The bottom line: 71% to 80% of this ability can be put down to genes.

What I'd really like to have, though, is perfect pitch: the ability to hear a note and know instantly just what it is--middle C, you name it.

That too is probably largely inherited, according to other, earlier studies. It's not caused by having a super-fancy ear, scientists say, but a super-fancy ability to analyze sounds in the brain. Scientists, in fact, have detected brain scan differences between perfect pitchers and non-perfect pitchers in sound-processing parts of the brain.

My kid's piano teacher, Melody (that's right) Peterson, is a perfect pitcher. (Her dad, also very musical, first noticed little Melody's talent when she upbraided him for playing "America" in a different key from the one she had learned at school.)

Melody says I shouldn't be so envious.
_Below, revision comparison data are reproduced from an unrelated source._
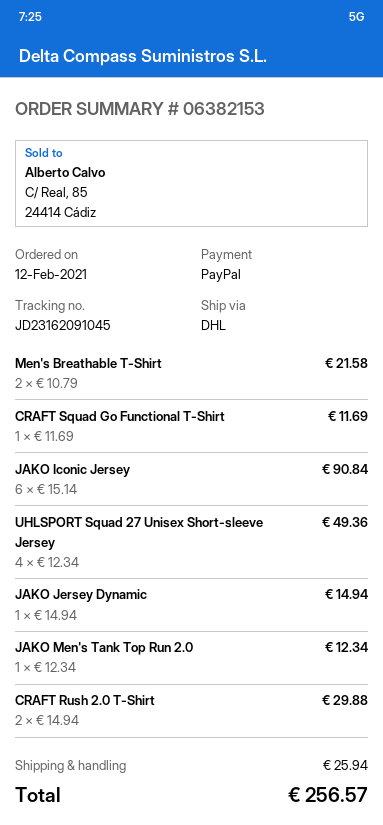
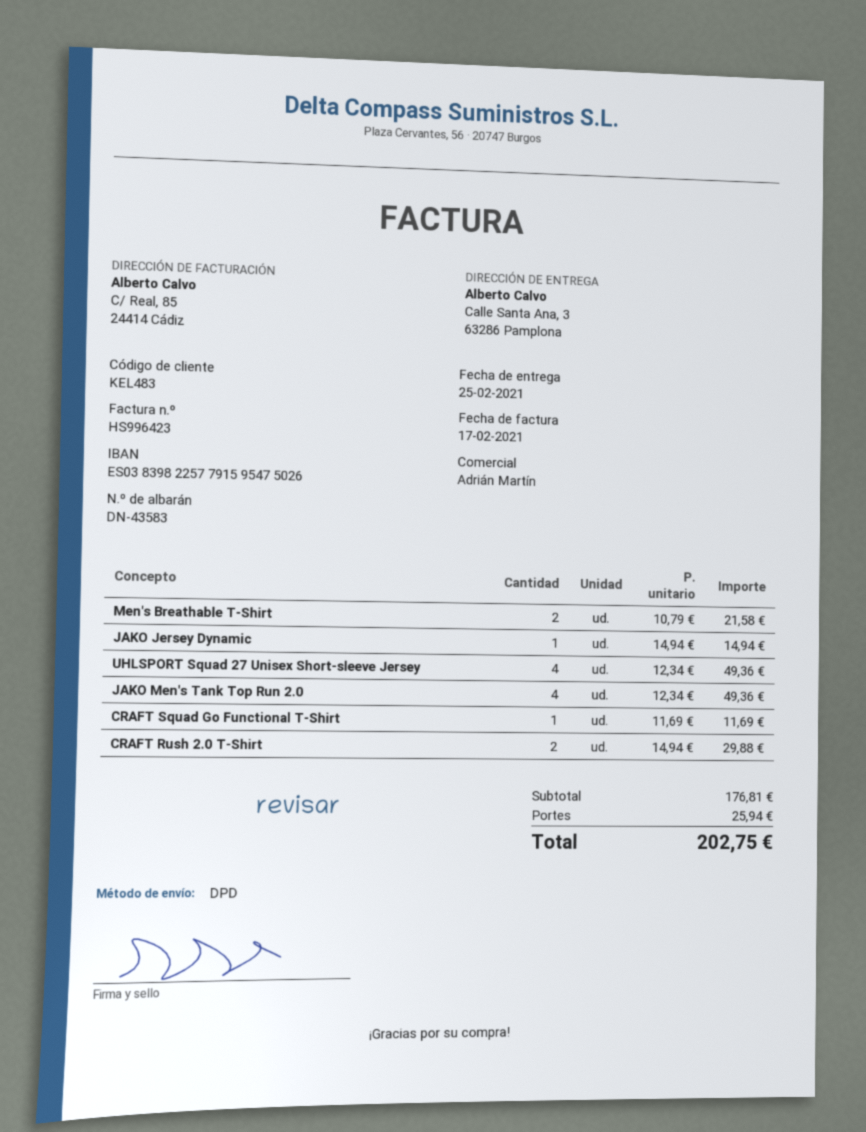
shipping method: DHL -> DPD
JAKO Iconic Jersey: 6 x 15.14 = 90.84 -> none
JAKO Men's Tank Top Run 2.0: 1 x 12.34 = 12.34 -> 4 x 12.34 = 49.36
total: 256.57 -> 202.75

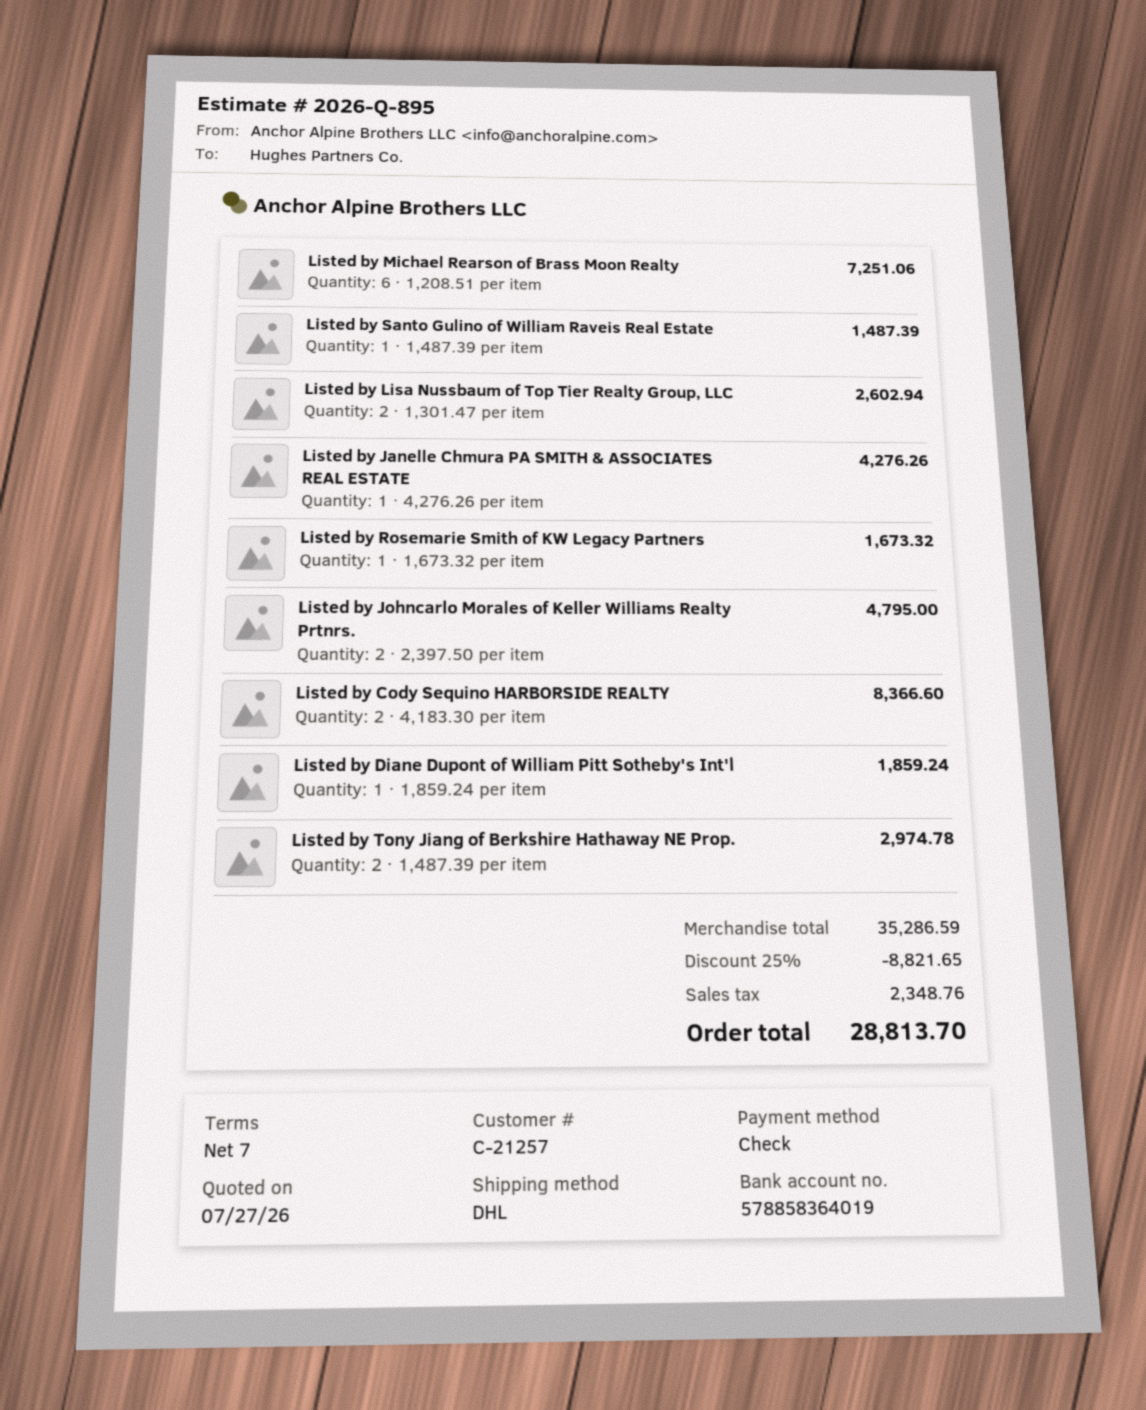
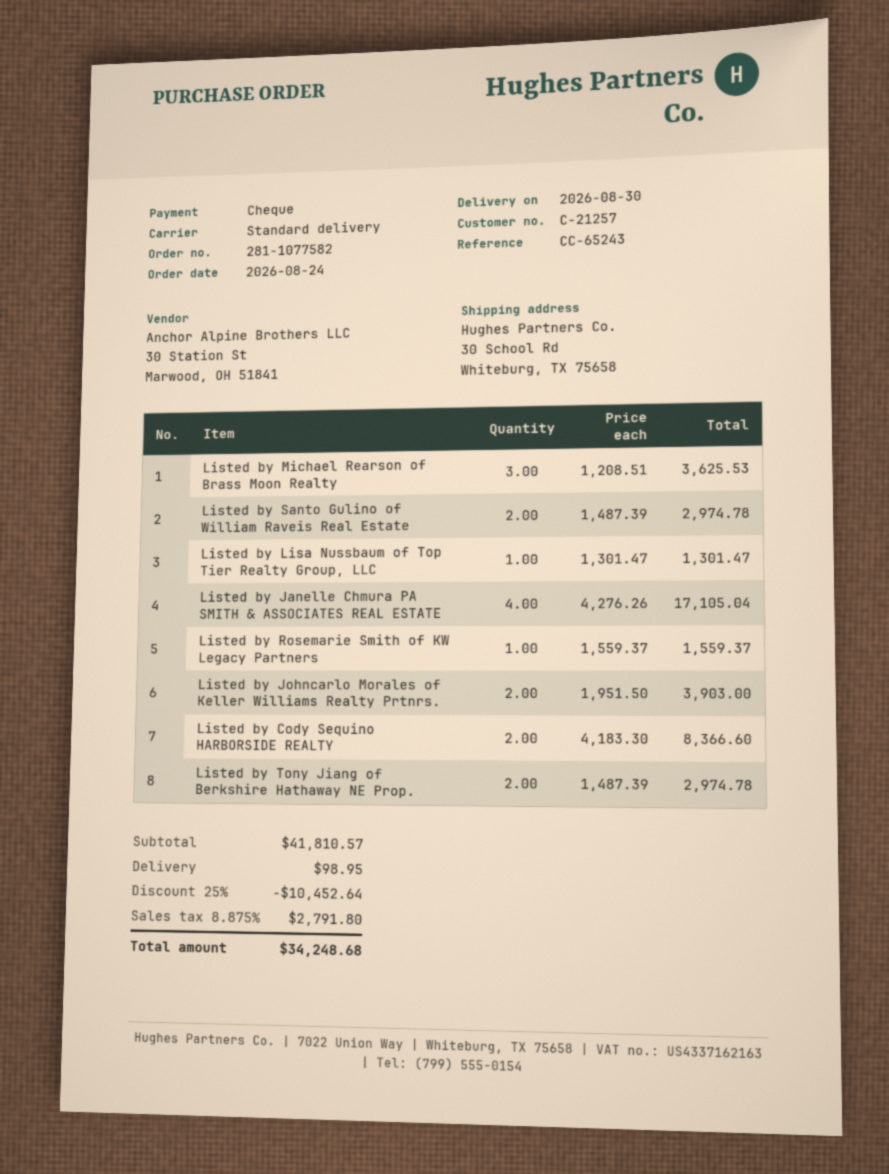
shipping method: DHL -> standard
Listed by Michael Rearson of Brass Moon Realty: 6 x 1208.51 = 7251.06 -> 3 x 1208.51 = 3625.53
Listed by Santo Gulino of William Raveis Real Estate: 1 x 1487.39 = 1487.39 -> 2 x 1487.39 = 2974.78
Listed by Lisa Nussbaum of Top Tier Realty Group, LLC: 2 x 1301.47 = 2602.94 -> 1 x 1301.47 = 1301.47
Listed by Janelle Chmura PA SMITH & ASSOCIATES REAL ESTATE: 1 x 4276.26 = 4276.26 -> 4 x 4276.26 = 17105.04
Listed by Rosemarie Smith of KW Legacy Partners: 1 x 1673.32 = 1673.32 -> 1 x 1559.37 = 1559.37
Listed by Johncarlo Morales of Keller Williams Realty Prtnrs.: 2 x 2397.50 = 4795.00 -> 2 x 1951.50 = 3903.00
Listed by Diane Dupont of William Pitt Sotheby's Int'l: 1 x 1859.24 = 1859.24 -> none
subtotal: 35286.59 -> 41810.57
discount: 25% = 8821.65 -> 25% = 10452.64
shipping: none -> 98.95
tax: 2348.76 -> 2791.80
total: 28813.70 -> 34248.68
Yes, having perfect pitch is great--but it can sometimes be a pain.

She has recently been driven nuts by a Chopin Prelude recording that's been speeded up a bit so the tune is in D instead of D flat. (Did they do it to make the pianist sound faster on his fingers?) Plus a radio station she listens to has just changed the pitch of its musical logo just a tad--it jars her every time. (Are they trying to get the attention of the perfect-pitch audience?)

And mistakes, as they say, can be made. As a kid, Melody's pitch was so good that her chorus would rely on her to give them the starting note for their songs. "One time I gave it too high," she said, "and we had 50 people sounding like Mickey mice."

How Nice Are We, Really?

Did you know that most people think they are nicer and more moral than the average person? This holier-than-thou aspect of human personality is something psychologists have known for a long time. But what's causing it? Are we overestimating our own niceness--or underestimating other people's?

Cornell psychologists set up an experiment to investigate this thorny issue, using the ubiquitous college student as a guinea pig. (Psychology will be in trouble if we ever find out that college students don't think like the rest of us.) Students were asked lots of "niceness" questions--such as what portion of a gift of $5 they'd be willing to donate to charity. They were also asked how much they thought other students would donate.

Students said they would donate--on average--half the $5. And they guessed that the other (cheapskate) students would only give $1.80.

Then came the happy surprise: The students were given the chance to donate the money! And the average donation was only $1.53.

The students, in other words, were more accurate in predicting what others would do than what they themselves would do.

The experiment raised $19.89 for charity. But it would have raised $31.72 if the students had been as generous as they thought they were.

You wouldn't catch me behaving like that.